Yosemite National Park Overview 

Nestled between the Sierra Nevada mountain range and San Joaquin Valley, Yosemite provides a remarkable opportunity to explore nature. Established in 1890, Yosemite boasts over 1,200 square miles of pristine valleys, towering waterfalls, and epic granite monoliths—providing explorers with spectacular views every step of the way!

And there’s no better way to experience this iconic National Park than by spending the night at one of Yosemite’s best backcountry camping spots.

This guide will walk you through the backcountry permitting process, to tips for packing before your trek, ensuring you have all you need to make your backpacking trip to Yosemite National Park a safe and rewarding adventure.

Admiring the views of Yosemite Falls from the Yosemite Falls trail in Yosemite National Park.

How To Get To Yosemite 

The first thing you’ll need to do before spending the night at one of the best camping spots in Yosemite is get there! The best way to arrive at Yosemite depends on where you’re coming from, but most visitors fly into San Francisco and rent a car for the journey.

From San Francisco International Airport, it takes about 3 hours to get to Yosemite, while flying into Oakland International will shorten that time to just 2.5 hours — with plenty of beautiful views along the way.

Although generally more expensive, if time is a priority, flying into Fresno-Yosemite International Airport will make your trip even shorter — only 1 hour!

One of the many iconic views of Half Dome taken along the road in Yosemite Valley.

The Best Time Of Year To Visit Yosemite 

Visiting Yosemite National Park is an incredible experience no matter when you go, but the best time to visit depends on what you’re trying to do. For backcountry camping, the best time to visit is between April and October for road accessibility and permitting reasons.

Outside of this timeframe, periodic road closures are common, and snow may make accessing some of the best camping spots in Yosemite difficult, if not impossible. Always check weather conditions before heading into the park!

Sunrise views from a cliff overlooking Yosemite Falls and Half Dome in the distance.

Where To Stay At Yosemite National Park Before And After Your Backpacking Trip

For the majority of your backpacking trip to Yosemite, you’ll be spending the night in our tent!
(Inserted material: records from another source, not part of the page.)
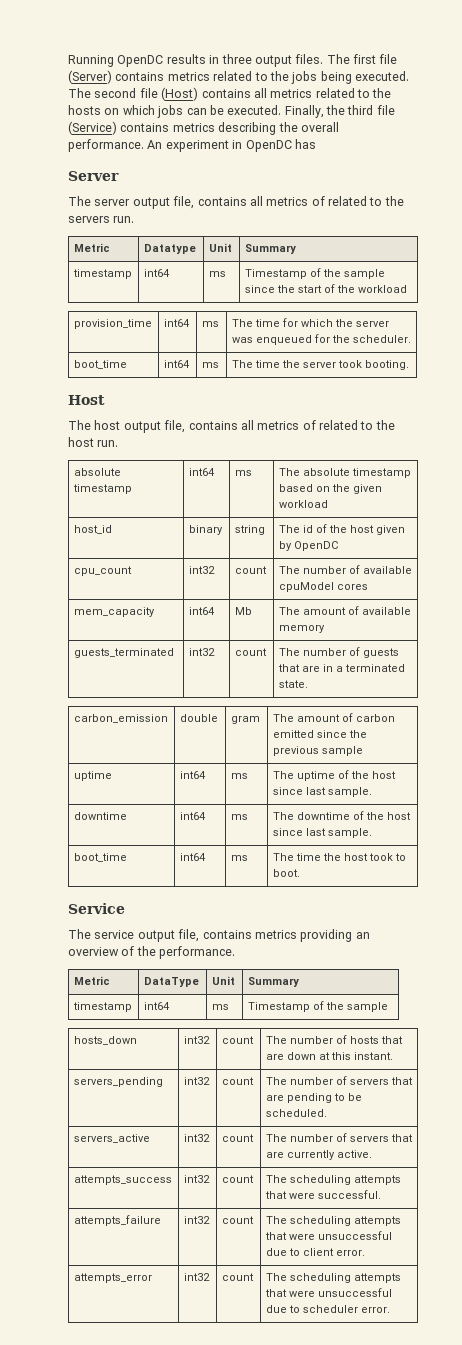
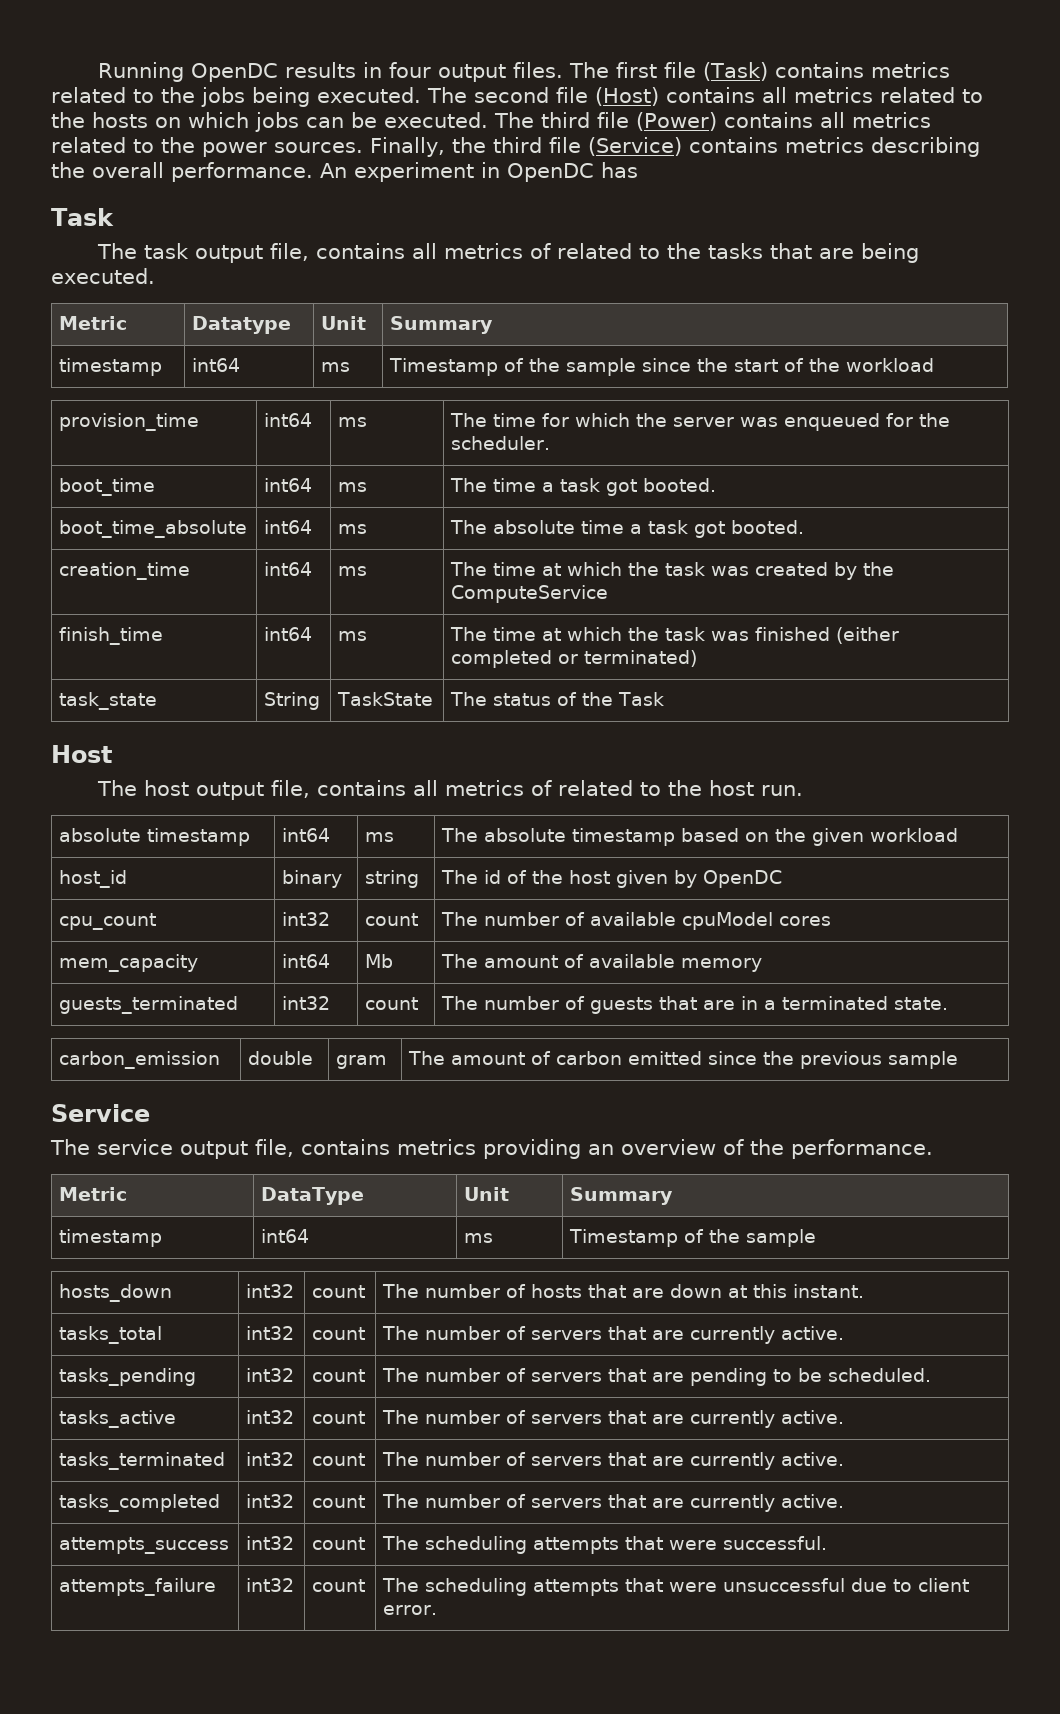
- Running OpenDC results in three output files.
+ Running OpenDC results in four output files.
- The first file (Server) contains metrics related to the jobs being executed.
+ The first file (Task) contains metrics related to the jobs being executed.
+ The third file (Power) contains all metrics related to the power sources.
  An experiment in OpenDC has
- Server
- The server output file, contains all metrics of related to the servers run.
+ Task
+ The task output file, contains all metrics of related to the tasks that are being executed.
- boot_time | int64 | ms | The time the server took booting.
+ boot_time | int64 | ms | The time a task got booted.
+ boot_time_absolute | int64 | ms | The absolute time a task got booted.
+ creation_time | int64 | ms | The time at which the task was created by the ComputeService
+ finish_time | int64 | ms | The time at which the task was finished (either completed or terminated)
+ task_state | String | TaskState | The status of the Task
- uptime | int64 | ms | The uptime of the host since last sample.
- downtime | int64 | ms | The downtime of the host since last sample.
- boot_time | int64 | ms | The time the host took to boot.
- servers_pending | int32 | count | The number of servers that are pending to be scheduled.
+ tasks_total | int32 | count | The number of servers that are currently active.
+ tasks_pending | int32 | count | The number of servers that are pending to be scheduled.
- servers_active | int32 | count | The number of servers that are currently active.
+ tasks_active | int32 | count | The number of servers that are currently active.
+ tasks_terminated | int32 | count | The number of servers that are currently active.
+ tasks_completed | int32 | count | The number of servers that are currently active.
- attempts_error | int32 | count | The scheduling attempts that were unsuccessful due to scheduler error.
But you may want to extend your trip before or after to enjoy other areas of the park.

Yosemite has hotels, lodges, and camping options that are perfect for any traveler. The hotels near the Park entrance offer comfortable accommodations and excellent service, while the lodges provide a more intimate experience with their cozy cabins.

For a more immersive experience, you can camp at one of Yosemite’s many campsites – don’t forget to use the bear boxes!

  • Hotels & Lodges – There are multiple hotels and lodges within Yosemite National Park. While these accommodations are the most convenient, they are on the pricier side and tend to book out quickly – especially during the high season. Alternatively, you can book a room in a nearby town outside the park. The closest gateway towns include El Portal, Oakhurst, and Lee Vining if you’re coming from the east. 
  • Camp & RV Sites – There are great camp and RV site options both inside Yosemite National Park and outside the park boundaries. During peak season, sites book out well in advance. Upper Pines Campground is my favorite campground in the valley.
  • Backpackers Campsite – Backpacker campgrounds are available seasonally for wilderness permit holders to spend one night before and one night after a wilderness trip. You don’t need a reservation, but a valid wilderness permit is required. The fee is $8 per person (2023).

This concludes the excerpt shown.